### What to do
Pictures are to be left out, and only the lines below starting at the one with "Elettrovalvola Vaporetto Universale" and ending at the one with "Served with Egg" are to be reproduced, each exactly, both ends included.

### Data supplied
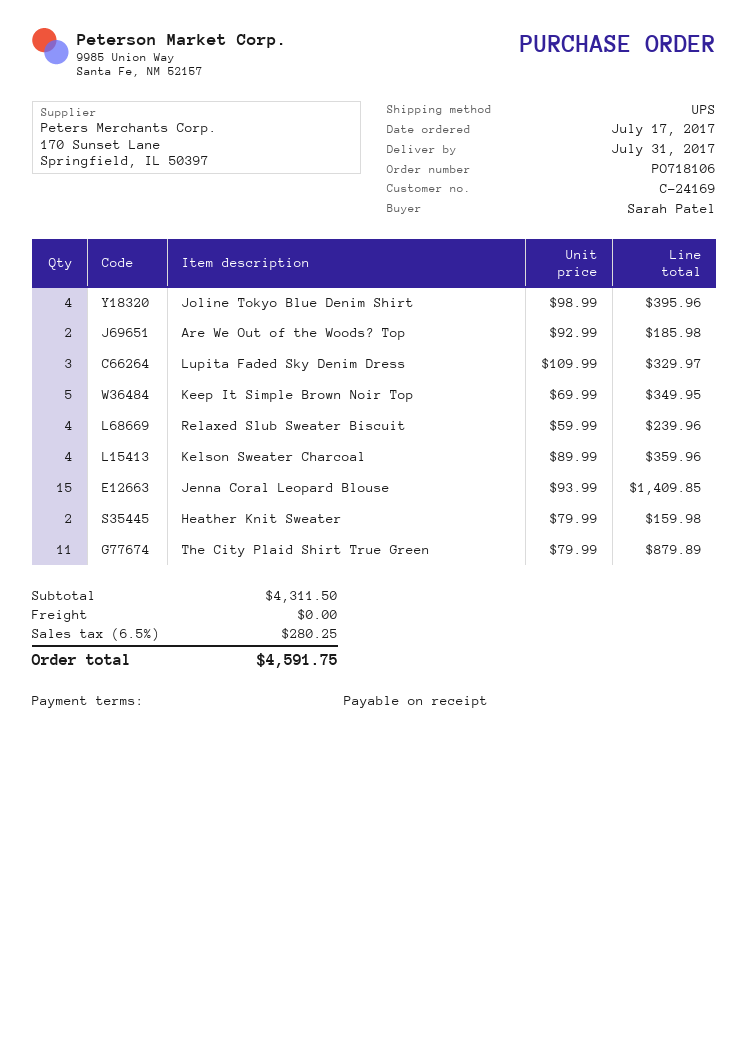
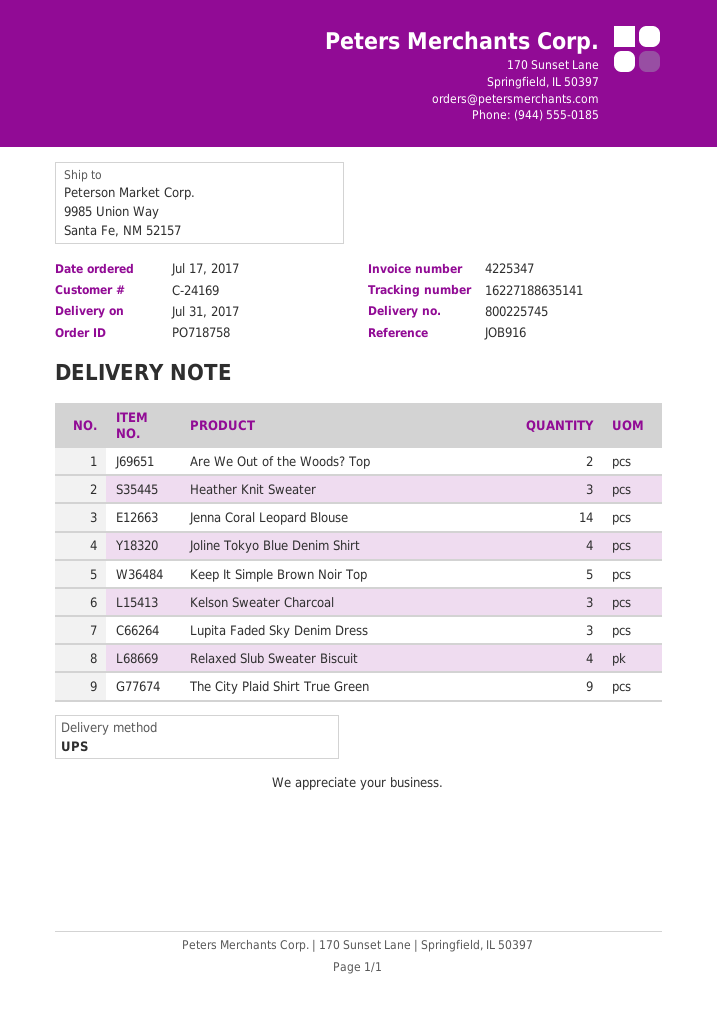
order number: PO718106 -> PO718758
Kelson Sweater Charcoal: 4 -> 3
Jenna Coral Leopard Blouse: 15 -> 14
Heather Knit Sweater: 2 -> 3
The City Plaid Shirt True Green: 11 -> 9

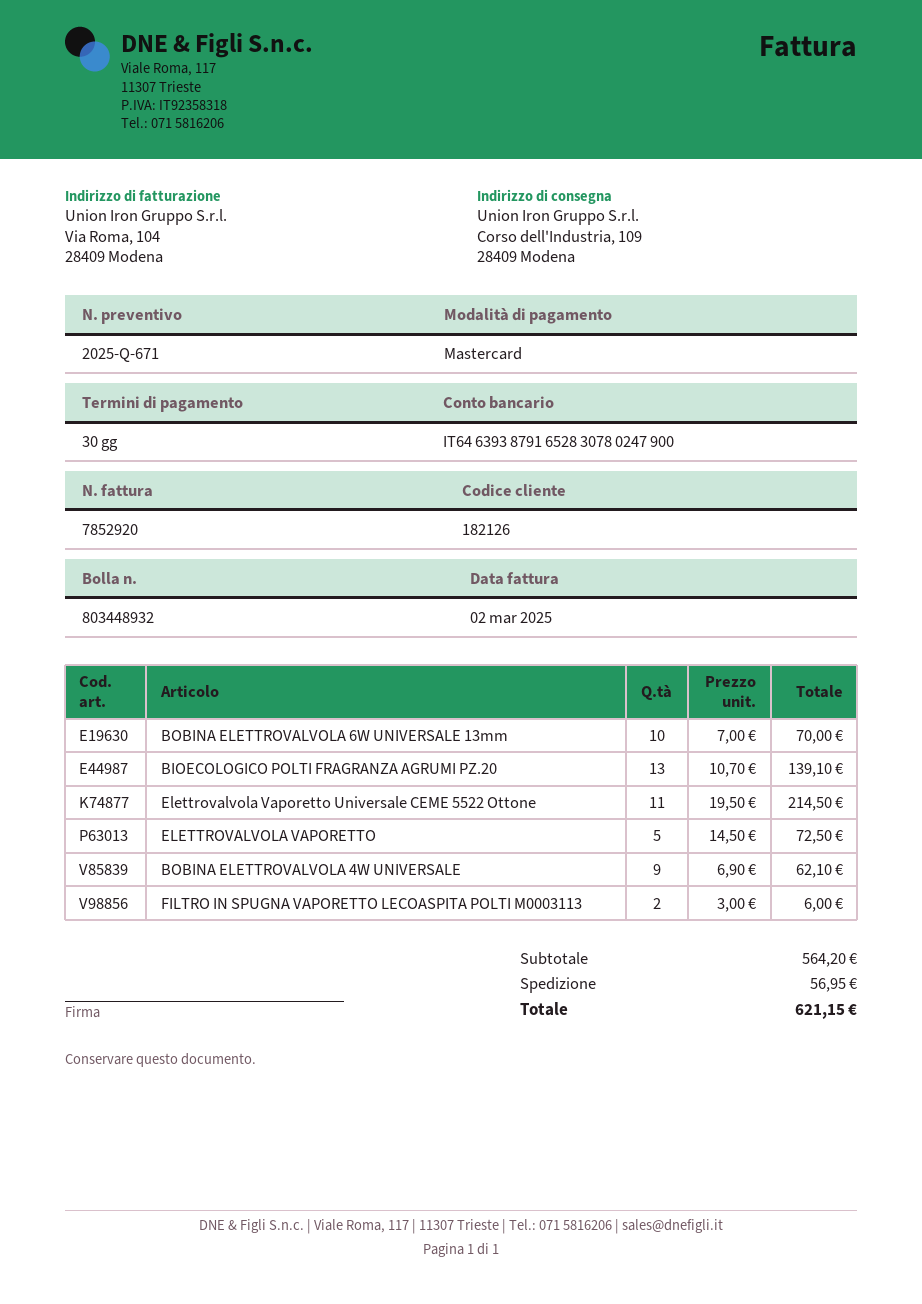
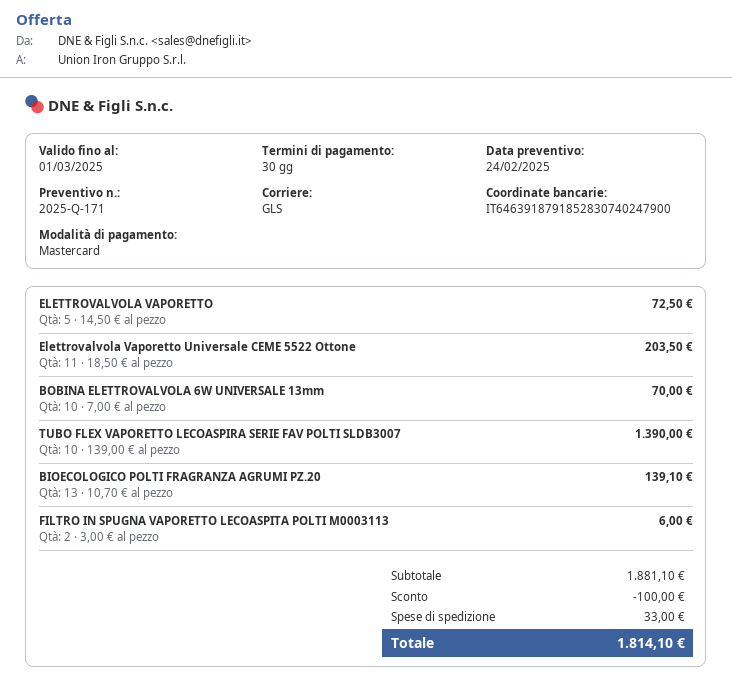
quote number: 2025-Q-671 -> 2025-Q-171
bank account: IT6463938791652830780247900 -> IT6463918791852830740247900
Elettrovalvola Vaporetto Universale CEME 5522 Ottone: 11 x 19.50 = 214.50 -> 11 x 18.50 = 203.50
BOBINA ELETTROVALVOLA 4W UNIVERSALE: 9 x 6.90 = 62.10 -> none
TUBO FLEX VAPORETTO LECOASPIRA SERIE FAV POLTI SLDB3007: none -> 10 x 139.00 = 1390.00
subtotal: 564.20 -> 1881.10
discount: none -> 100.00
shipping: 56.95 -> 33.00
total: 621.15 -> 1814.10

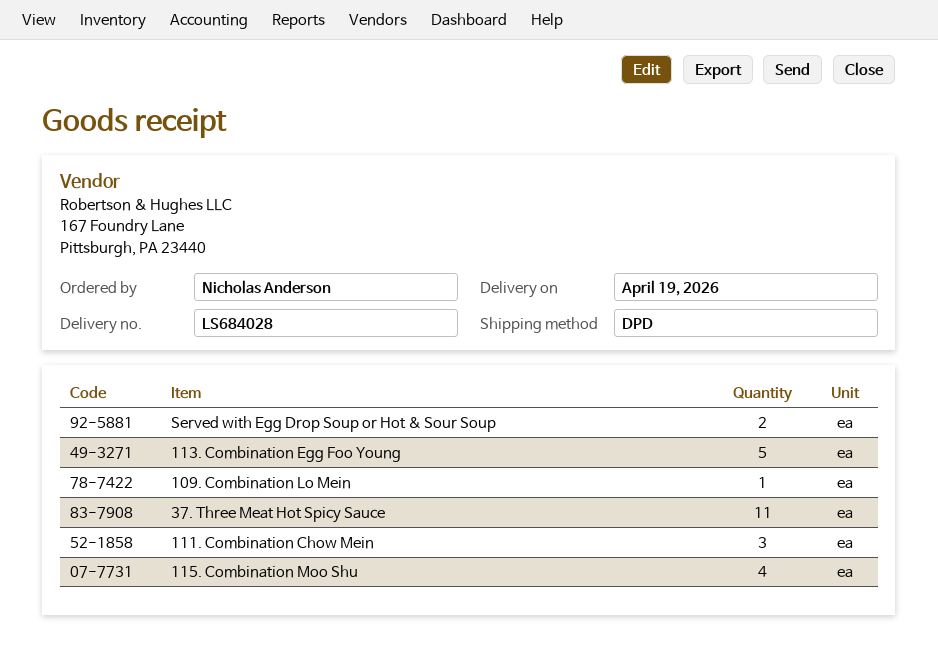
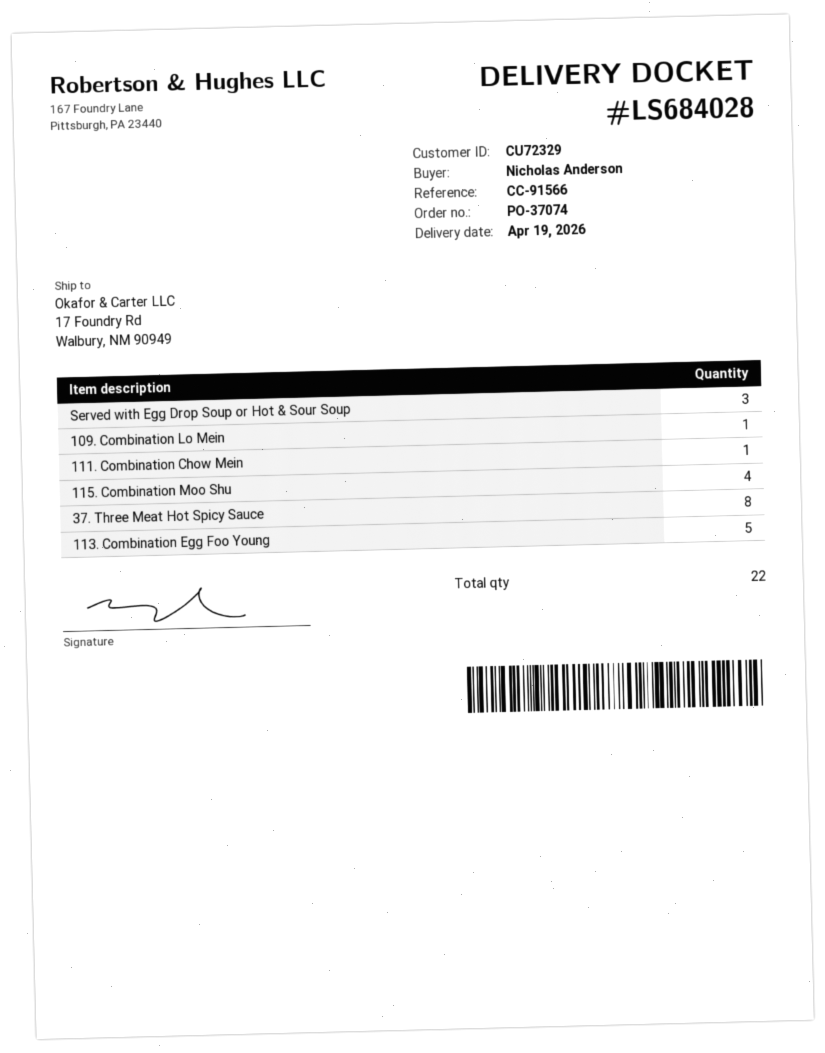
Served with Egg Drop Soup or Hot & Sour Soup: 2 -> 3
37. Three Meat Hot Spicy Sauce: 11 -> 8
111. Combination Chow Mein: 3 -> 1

### Response
Elettrovalvola Vaporetto Universale CEME 5522 Ottone: 11 x 19.50 = 214.50 -> 11 x 18.50 = 203.50
BOBINA ELETTROVALVOLA 4W UNIVERSALE: 9 x 6.90 = 62.10 -> none
TUBO FLEX VAPORETTO LECOASPIRA SERIE FAV POLTI SLDB3007: none -> 10 x 139.00 = 1390.00
subtotal: 564.20 -> 1881.10
discount: none -> 100.00
shipping: 56.95 -> 33.00
total: 621.15 -> 1814.10

Served with Egg Drop Soup or Hot & Sour Soup: 2 -> 3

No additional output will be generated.